[Opening Input data section]
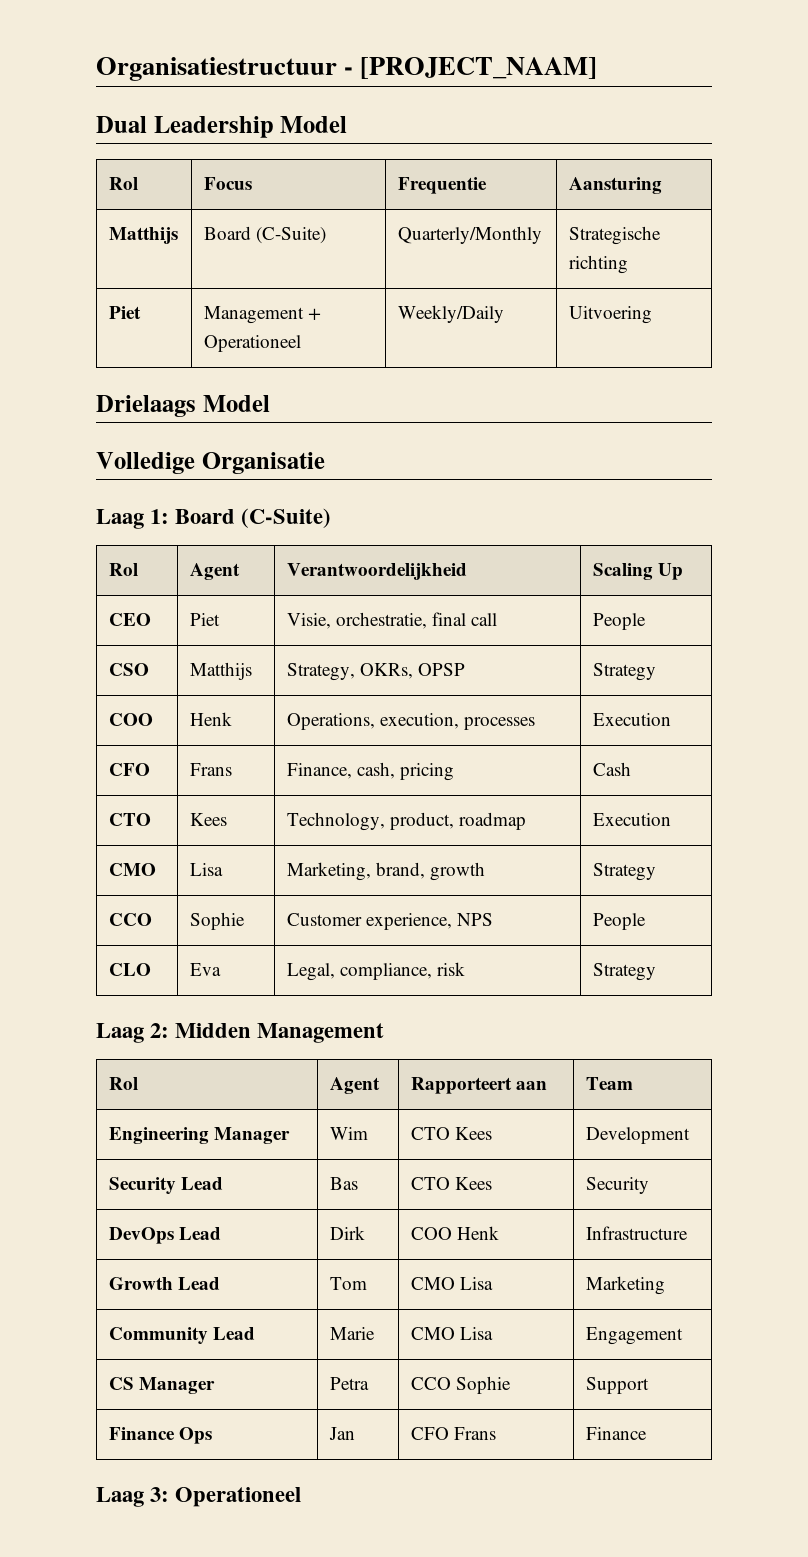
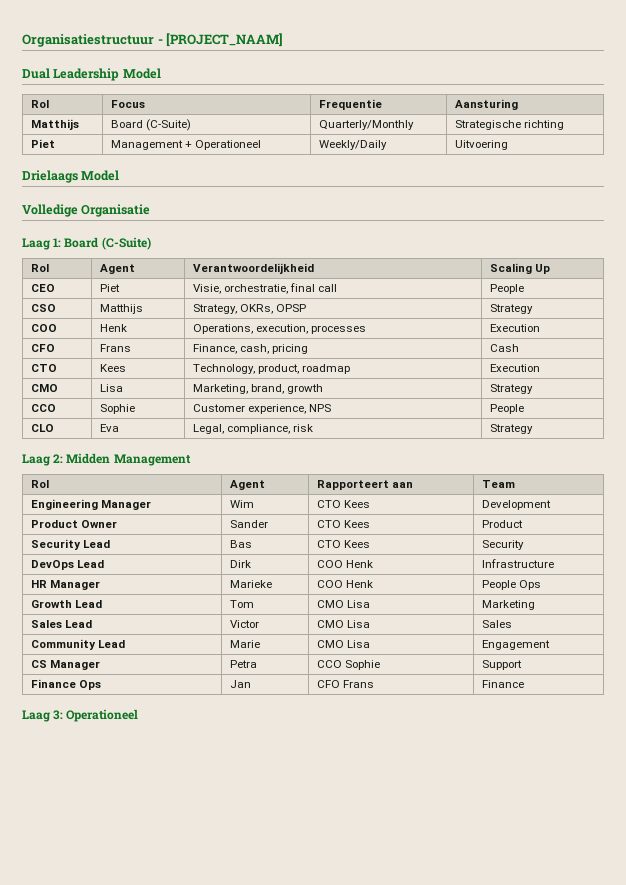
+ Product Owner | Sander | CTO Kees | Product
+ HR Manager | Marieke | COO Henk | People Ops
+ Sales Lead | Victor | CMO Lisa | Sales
[Closing Input data section]
[Opening Input data section]
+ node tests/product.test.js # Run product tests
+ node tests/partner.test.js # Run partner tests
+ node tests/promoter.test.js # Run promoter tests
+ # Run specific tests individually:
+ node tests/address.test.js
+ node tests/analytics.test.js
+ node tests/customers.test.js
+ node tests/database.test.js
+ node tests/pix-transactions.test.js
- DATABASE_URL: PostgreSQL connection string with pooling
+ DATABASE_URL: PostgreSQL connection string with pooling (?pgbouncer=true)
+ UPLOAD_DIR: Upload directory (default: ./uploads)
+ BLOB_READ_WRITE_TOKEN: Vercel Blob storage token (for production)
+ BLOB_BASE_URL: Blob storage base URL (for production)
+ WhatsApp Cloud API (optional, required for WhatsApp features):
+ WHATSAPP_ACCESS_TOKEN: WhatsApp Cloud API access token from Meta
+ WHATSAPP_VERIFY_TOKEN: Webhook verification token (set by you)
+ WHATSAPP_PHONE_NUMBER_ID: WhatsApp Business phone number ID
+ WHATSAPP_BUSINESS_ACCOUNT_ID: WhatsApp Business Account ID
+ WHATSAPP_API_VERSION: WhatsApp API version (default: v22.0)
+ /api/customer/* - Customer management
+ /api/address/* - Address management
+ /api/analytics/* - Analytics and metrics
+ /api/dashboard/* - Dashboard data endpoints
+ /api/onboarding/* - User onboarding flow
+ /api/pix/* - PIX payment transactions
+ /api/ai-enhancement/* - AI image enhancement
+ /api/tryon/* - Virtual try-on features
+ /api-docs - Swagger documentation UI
[Closing Input data section]
[Opening Input data section]
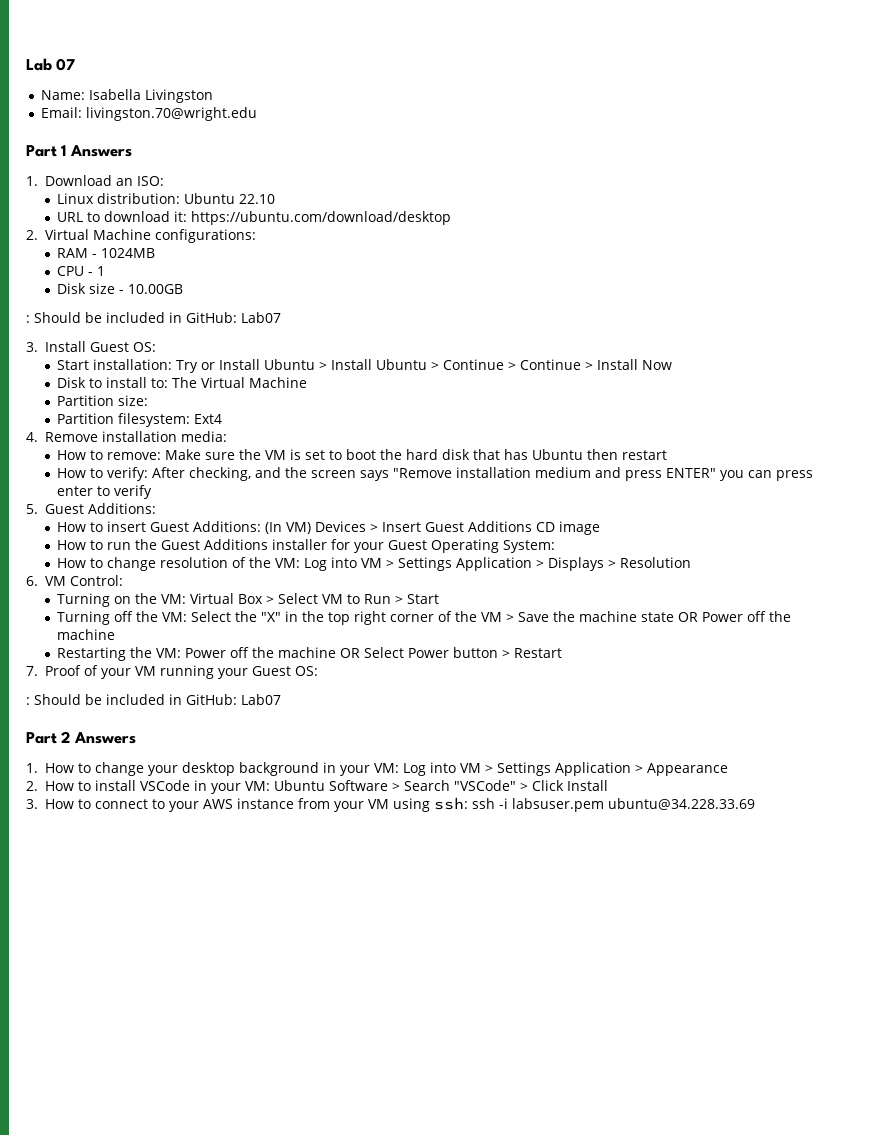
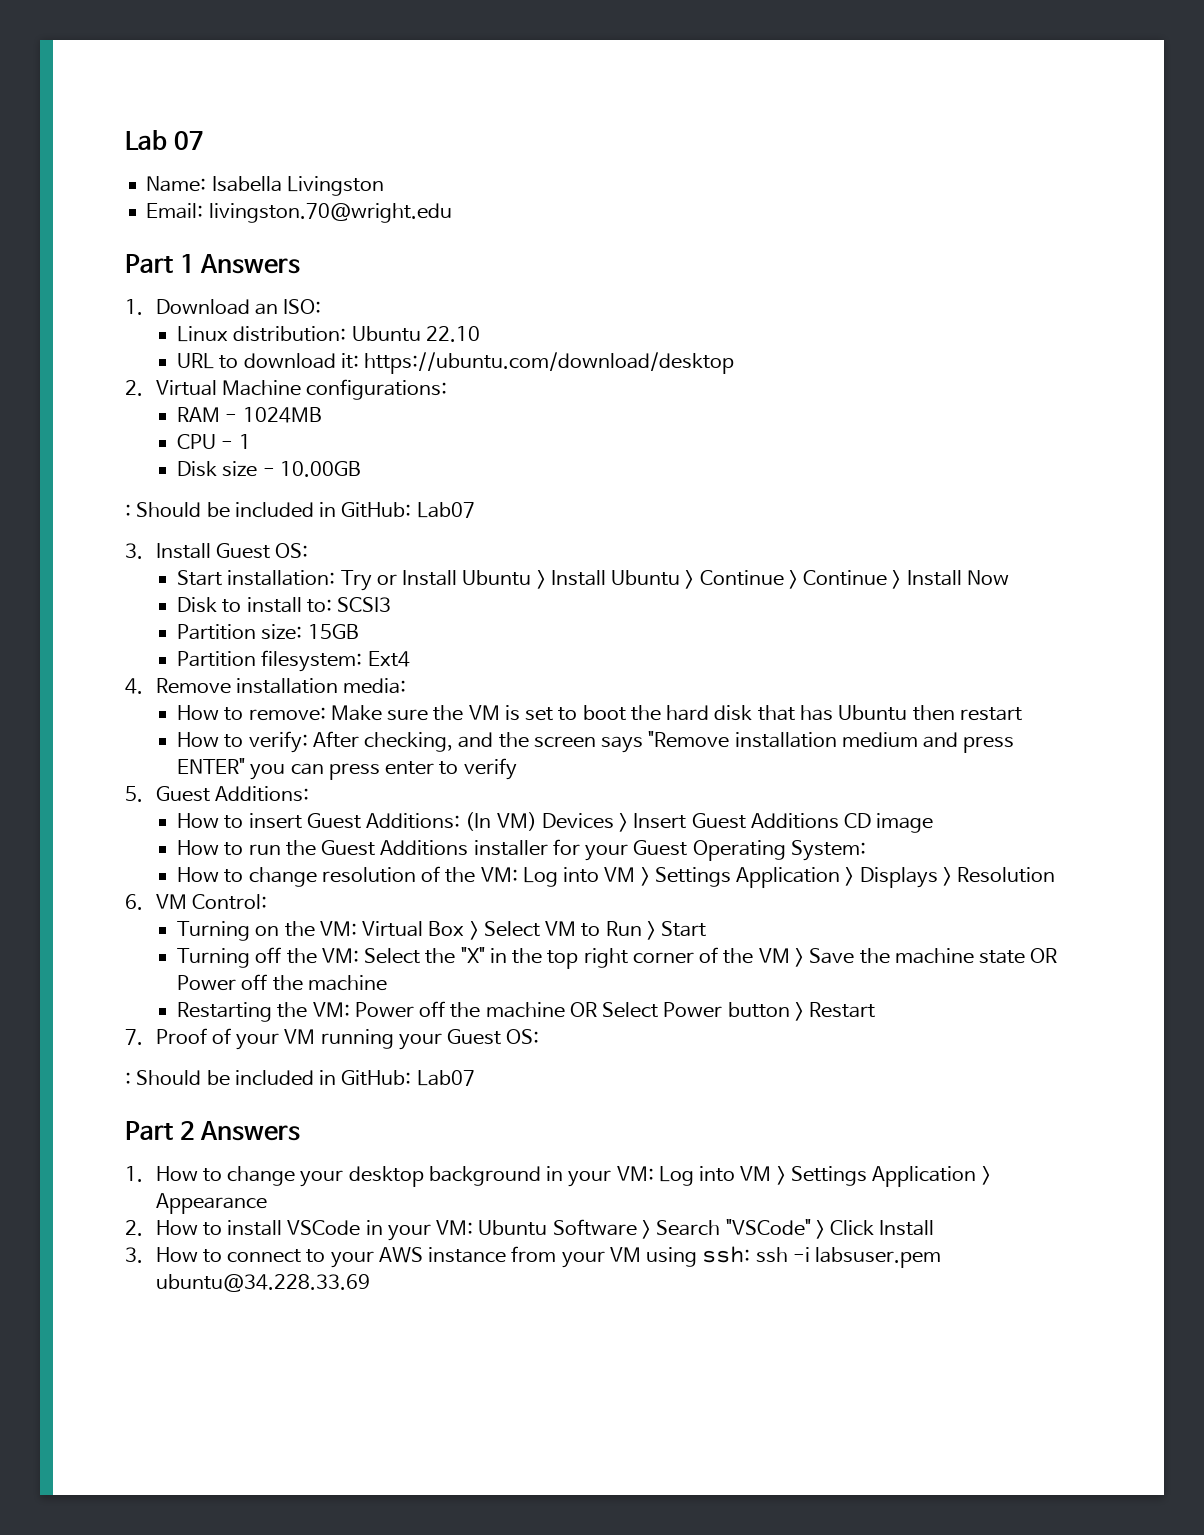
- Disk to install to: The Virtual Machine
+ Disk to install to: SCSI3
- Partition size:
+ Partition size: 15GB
[Closing Input data section]
Using the records above, restate word for word the lines from the one with "with pooling (?pgbouncer=true)" through the one with "Swagger documentation UI", both included.

### Answer below
+ DATABASE_URL: PostgreSQL connection string with pooling (?pgbouncer=true)
+ UPLOAD_DIR: Upload directory (default: ./uploads)
+ BLOB_READ_WRITE_TOKEN: Vercel Blob storage token (for production)
+ BLOB_BASE_URL: Blob storage base URL (for production)
+ WhatsApp Cloud API (optional, required for WhatsApp features):
+ WHATSAPP_ACCESS_TOKEN: WhatsApp Cloud API access token from Meta
+ WHATSAPP_VERIFY_TOKEN: Webhook verification token (set by you)
+ WHATSAPP_PHONE_NUMBER_ID: WhatsApp Business phone number ID
+ WHATSAPP_BUSINESS_ACCOUNT_ID: WhatsApp Business Account ID
+ WHATSAPP_API_VERSION: WhatsApp API version (default: v22.0)
+ /api/customer/* - Customer management
+ /api/address/* - Address management
+ /api/analytics/* - Analytics and metrics
+ /api/dashboard/* - Dashboard data endpoints
+ /api/onboarding/* - User onboarding flow
+ /api/pix/* - PIX payment transactions
+ /api/ai-enhancement/* - AI image enhancement
+ /api/tryon/* - Virtual try-on features
+ /api-docs - Swagger documentation UI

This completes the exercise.